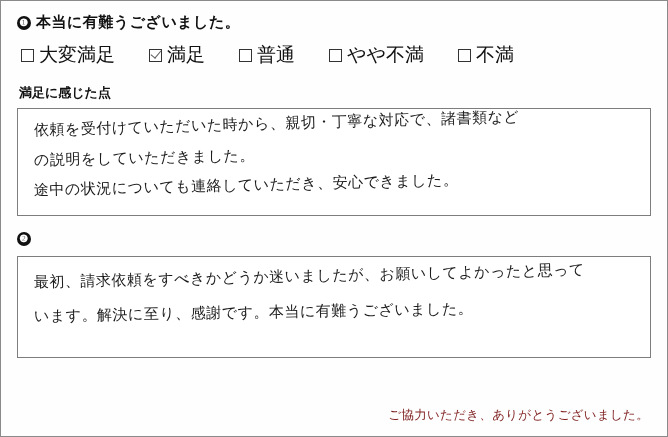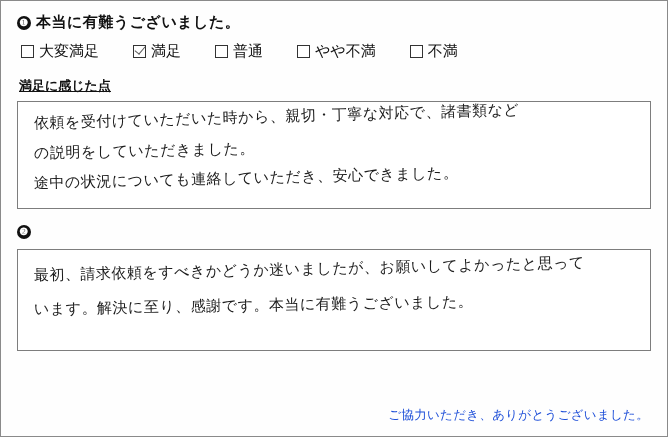--- a/index.html
+++ b/index.html
@@ -50,7 +50,7 @@
   .choices {
     display: flex;
     margin: 10px 0 0 4px;
-    font-size: 15px;
+    font-size: 19px;
   }
   .choice {
     display: flex;

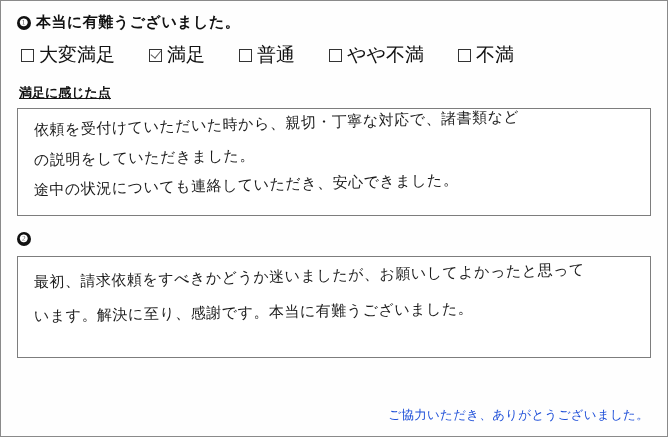--- a/index.html
+++ b/index.html
@@ -85,7 +85,6 @@
     font-size: 13px;
     font-weight: bold;
     margin: 16px 0 6px 2px;
-    text-decoration: underline;
   }
 
   

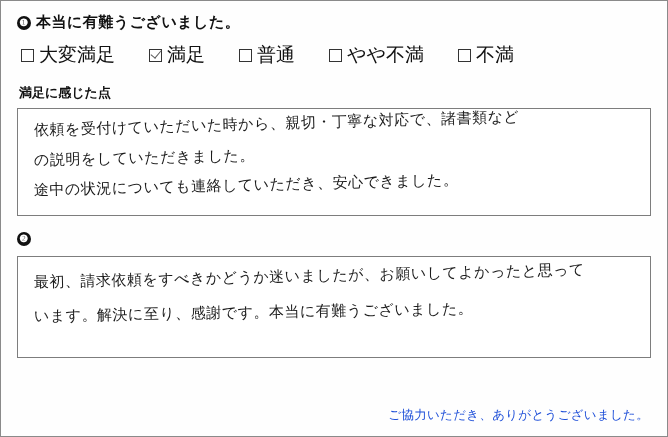--- a/index.html
+++ b/index.html
@@ -122,7 +122,7 @@
     right: 18px;
     bottom: 12px;
     font-size: 12.5px;
-    color: #1d4ed8;
+    color: #7f1d1d;
     letter-spacing: 0.3px;
     margin-left: 36px;
   }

Your task: With all pictures removed, reproduce the lines from the top of the entries above through the line containing "-85,7 +85,6 @@", exactly as written.

Result of this exercise:
--- a/index.html
+++ b/index.html
@@ -50,7 +50,7 @@
   .choices {
     display: flex;
     margin: 10px 0 0 4px;
-    font-size: 15px;
+    font-size: 19px;
   }
   .choice {
     display: flex;

--- a/index.html
+++ b/index.html
@@ -85,7 +85,6 @@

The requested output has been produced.